Provided data:

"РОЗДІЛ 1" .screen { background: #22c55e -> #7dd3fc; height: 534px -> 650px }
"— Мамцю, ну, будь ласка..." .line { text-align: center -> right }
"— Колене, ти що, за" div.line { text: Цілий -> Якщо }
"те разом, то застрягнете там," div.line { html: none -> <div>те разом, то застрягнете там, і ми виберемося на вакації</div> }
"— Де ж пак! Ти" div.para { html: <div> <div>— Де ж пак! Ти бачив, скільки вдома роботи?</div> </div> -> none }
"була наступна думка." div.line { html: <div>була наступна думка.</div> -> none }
* * *
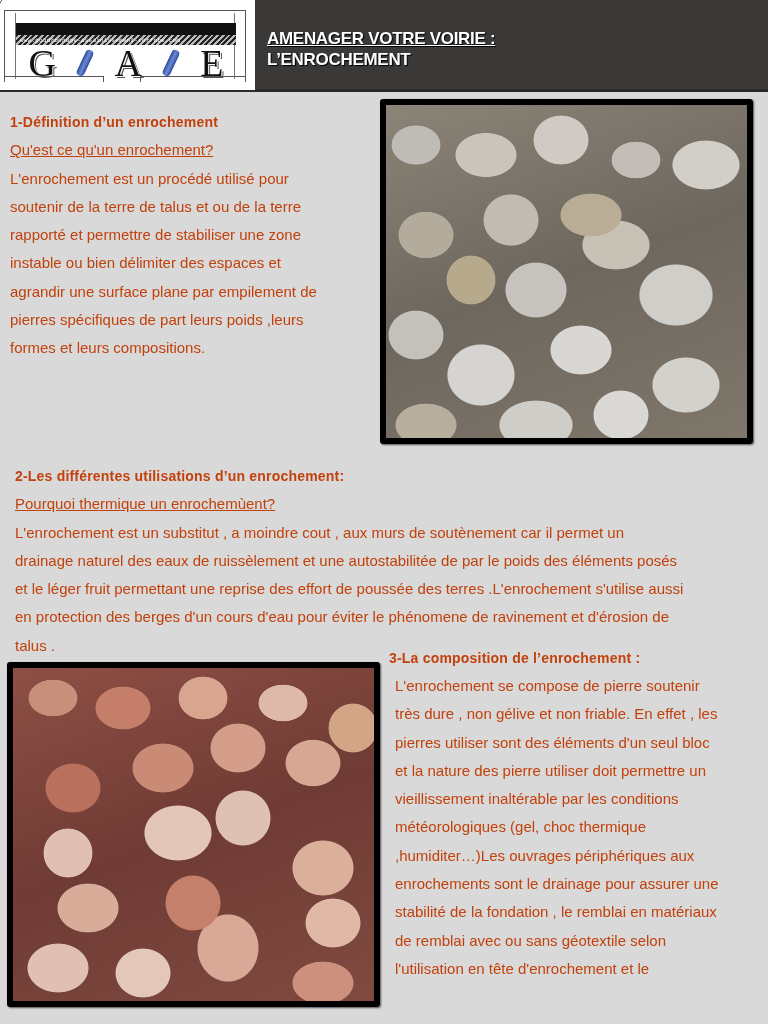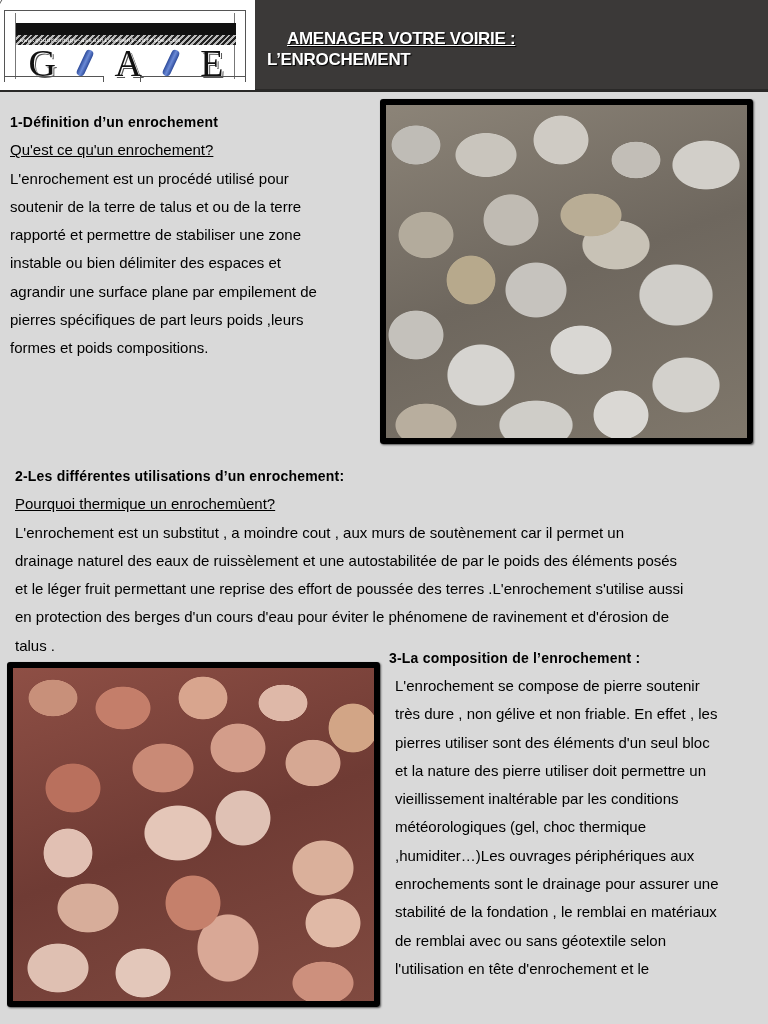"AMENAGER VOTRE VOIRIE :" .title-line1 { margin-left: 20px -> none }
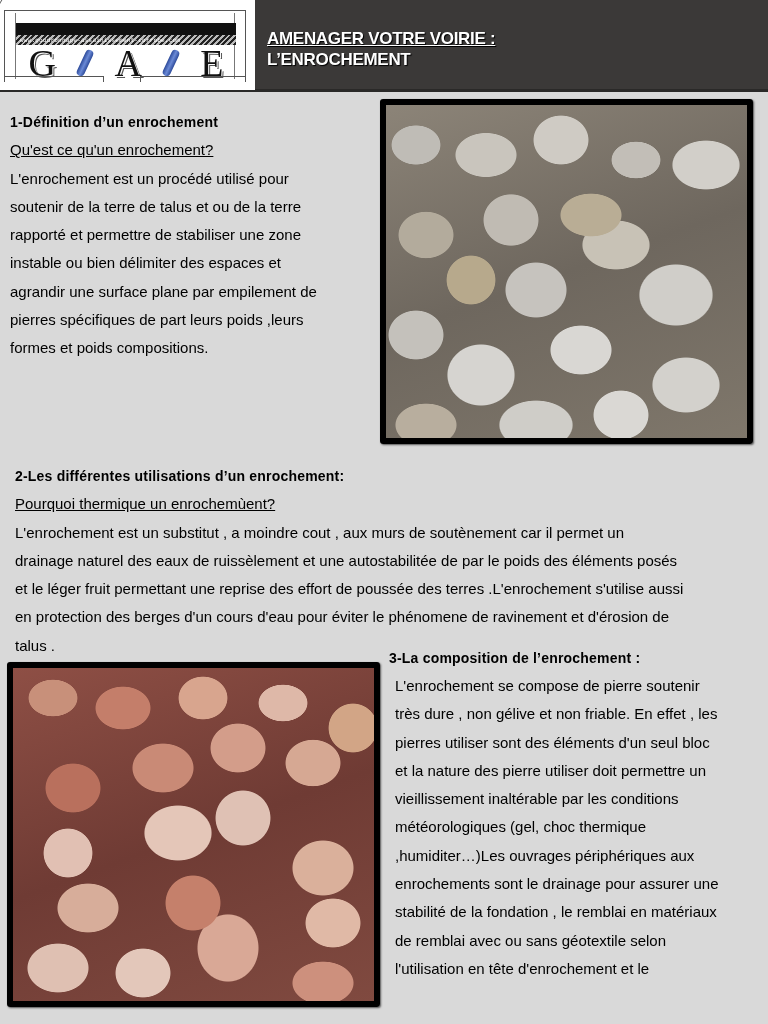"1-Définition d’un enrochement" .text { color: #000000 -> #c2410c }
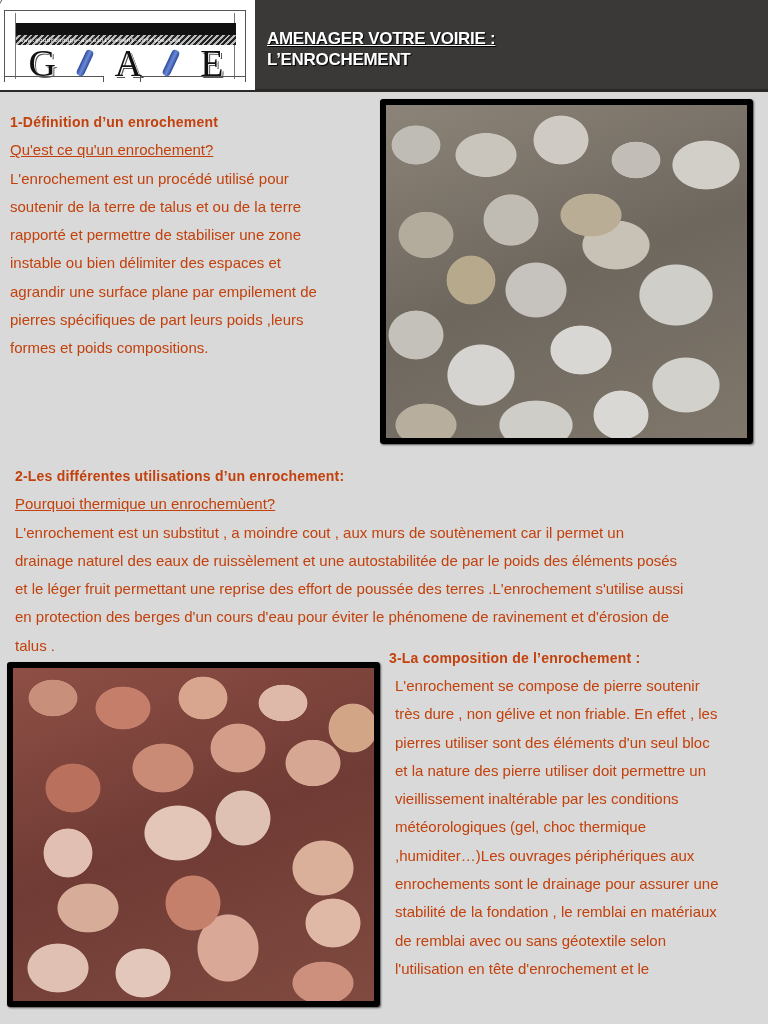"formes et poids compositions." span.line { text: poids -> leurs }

Task description:
From the records above, count how many lines hold the string "html", then give only that number.

Result for this task:
3